▶ Records drawn from a dataset

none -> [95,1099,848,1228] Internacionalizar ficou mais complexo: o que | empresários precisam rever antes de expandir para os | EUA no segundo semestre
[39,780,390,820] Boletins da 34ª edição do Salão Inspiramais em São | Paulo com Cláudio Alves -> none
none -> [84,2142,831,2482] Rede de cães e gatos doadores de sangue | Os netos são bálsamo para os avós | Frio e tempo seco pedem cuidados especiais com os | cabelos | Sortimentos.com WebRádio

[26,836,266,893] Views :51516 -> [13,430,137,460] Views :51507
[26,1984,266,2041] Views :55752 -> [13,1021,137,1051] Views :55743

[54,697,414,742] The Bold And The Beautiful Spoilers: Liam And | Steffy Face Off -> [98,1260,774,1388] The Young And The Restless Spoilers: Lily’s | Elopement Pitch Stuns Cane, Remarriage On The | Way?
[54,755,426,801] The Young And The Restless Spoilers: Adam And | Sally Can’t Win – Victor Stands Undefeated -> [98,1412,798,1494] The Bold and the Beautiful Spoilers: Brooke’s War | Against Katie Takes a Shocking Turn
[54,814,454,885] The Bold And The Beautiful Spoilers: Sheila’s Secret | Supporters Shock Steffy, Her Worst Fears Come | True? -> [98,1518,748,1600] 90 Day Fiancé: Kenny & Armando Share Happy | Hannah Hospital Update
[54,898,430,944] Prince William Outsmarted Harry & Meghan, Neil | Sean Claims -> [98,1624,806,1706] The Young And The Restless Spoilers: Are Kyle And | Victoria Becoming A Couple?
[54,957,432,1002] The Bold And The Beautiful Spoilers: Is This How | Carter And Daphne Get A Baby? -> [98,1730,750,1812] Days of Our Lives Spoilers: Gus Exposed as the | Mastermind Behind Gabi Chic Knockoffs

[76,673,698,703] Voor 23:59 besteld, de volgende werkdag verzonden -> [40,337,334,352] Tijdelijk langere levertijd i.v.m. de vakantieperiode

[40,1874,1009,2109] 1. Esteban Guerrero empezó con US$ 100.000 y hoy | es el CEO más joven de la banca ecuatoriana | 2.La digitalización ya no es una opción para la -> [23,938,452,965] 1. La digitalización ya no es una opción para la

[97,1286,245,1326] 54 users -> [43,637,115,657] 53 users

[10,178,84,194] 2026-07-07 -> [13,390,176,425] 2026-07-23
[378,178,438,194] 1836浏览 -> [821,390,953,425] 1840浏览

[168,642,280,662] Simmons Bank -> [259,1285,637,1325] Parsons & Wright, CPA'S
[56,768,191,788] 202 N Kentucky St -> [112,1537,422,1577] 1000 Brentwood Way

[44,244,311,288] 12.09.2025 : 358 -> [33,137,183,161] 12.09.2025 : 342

▶ Directions
Your answer must be the line containing "[378,178,438,194] 1836浏览 ->" through the last line above, copied exactly, with nothing added.

▶ Output of the task
[378,178,438,194] 1836浏览 -> [821,390,953,425] 1840浏览

[168,642,280,662] Simmons Bank -> [259,1285,637,1325] Parsons & Wright, CPA'S
[56,768,191,788] 202 N Kentucky St -> [112,1537,422,1577] 1000 Brentwood Way

[44,244,311,288] 12.09.2025 : 358 -> [33,137,183,161] 12.09.2025 : 342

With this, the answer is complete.